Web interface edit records
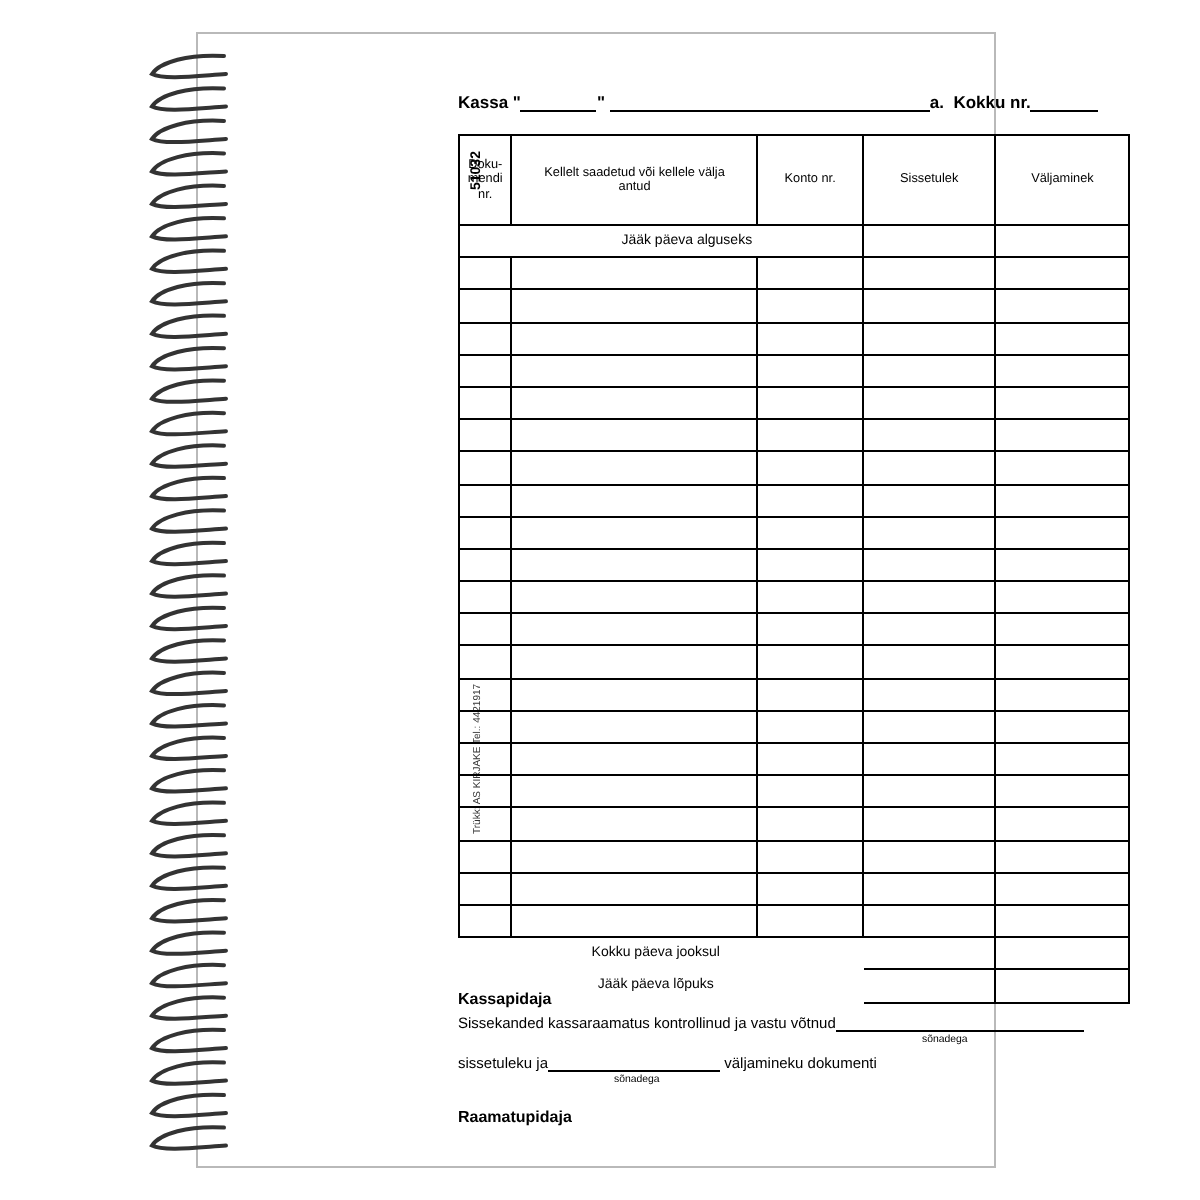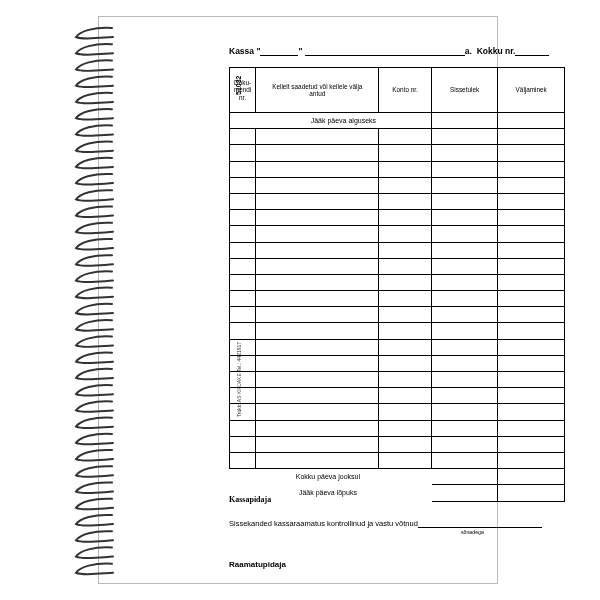--- a/index.html
+++ b/index.html
@@ -336,27 +336,32 @@
       </tr>
       <tr>
         <td colspan="3" class="tot-label">Jääk päeva lõpuks</td>
         <td></td>
         <td></td>
       </tr>
     </tbody>
   </table>
 
   <div id="footer">
-    <div class="row bold" style="margin-bottom:14px;font-family:Liberation Serif, serif;">Kassapidaja</div>
-
-    <div class="row" style="margin-bottom:32px;">
+    <div class="row bold" style="margin-bottom:2px;">Kassapidaja</div>
+
+    <div class="row" style="margin-bottom:10px;">
       <span>Sissekanded kassaraamatus kontrollinud ja vastu võtnud</span><span class="rule" style="width:124px"></span>
       <span class="tiny" style="left:232px; top:11px;">sõnadega</span>
     </div>
 
+    <div class="row" style="margin-bottom:18px;">
+      <span>sissetuleku ja</span><span class="rule" style="width:86px"></span>
+      <span>väljamineku dokumenti</span>
+      <span class="tiny" style="left:78px; top:11px;">sõnadega</span>
+    </div>
 
     <div class="row bold">Raamatupidaja</div>
   </div>
 
 </div>
 
 <svg id="spiral" viewBox="0 0 44 552">
   <g id="coils" stroke="#2b2b2b" stroke-width="1.6" fill="none">
       <path d="M 40 4 C 22 3, 8 7, 4 13 C 10 16, 26 14, 41 13" stroke="#333" stroke-width="2" fill="none" stroke-linecap="round"></path>
       <path d="M 40 20.235294117647058 C 22 19.235294117647058, 8 23.235294117647058, 4 29.235294117647058 C 10 32.23529411764706, 26 30.235294117647058, 41 29.235294117647058" stroke="#333" stroke-width="2" fill="none" stroke-linecap="round"></path>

**INSTRUCTIONS FOR THE TASK**
Output the entries verbatim but drop the images.

**ANSWER TO THIS TASK**
--- a/index.html
+++ b/index.html
@@ -336,27 +336,32 @@
       </tr>
       <tr>
         <td colspan="3" class="tot-label">Jääk päeva lõpuks</td>
         <td></td>
         <td></td>
       </tr>
     </tbody>
   </table>
 
   <div id="footer">
-    <div class="row bold" style="margin-bottom:14px;font-family:Liberation Serif, serif;">Kassapidaja</div>
-
-    <div class="row" style="margin-bottom:32px;">
+    <div class="row bold" style="margin-bottom:2px;">Kassapidaja</div>
+
+    <div class="row" style="margin-bottom:10px;">
       <span>Sissekanded kassaraamatus kontrollinud ja vastu võtnud</span><span class="rule" style="width:124px"></span>
       <span class="tiny" style="left:232px; top:11px;">sõnadega</span>
     </div>
 
+    <div class="row" style="margin-bottom:18px;">
+      <span>sissetuleku ja</span><span class="rule" style="width:86px"></span>
+      <span>väljamineku dokumenti</span>
+      <span class="tiny" style="left:78px; top:11px;">sõnadega</span>
+    </div>
 
     <div class="row bold">Raamatupidaja</div>
   </div>
 
 </div>
 
 <svg id="spiral" viewBox="0 0 44 552">
   <g id="coils" stroke="#2b2b2b" stroke-width="1.6" fill="none">
       <path d="M 40 4 C 22 3, 8 7, 4 13 C 10 16, 26 14, 41 13" stroke="#333" stroke-width="2" fill="none" stroke-linecap="round"></path>
       <path d="M 40 20.235294117647058 C 22 19.235294117647058, 8 23.235294117647058, 4 29.235294117647058 C 10 32.23529411764706, 26 30.235294117647058, 41 29.235294117647058" stroke="#333" stroke-width="2" fill="none" stroke-linecap="round"></path>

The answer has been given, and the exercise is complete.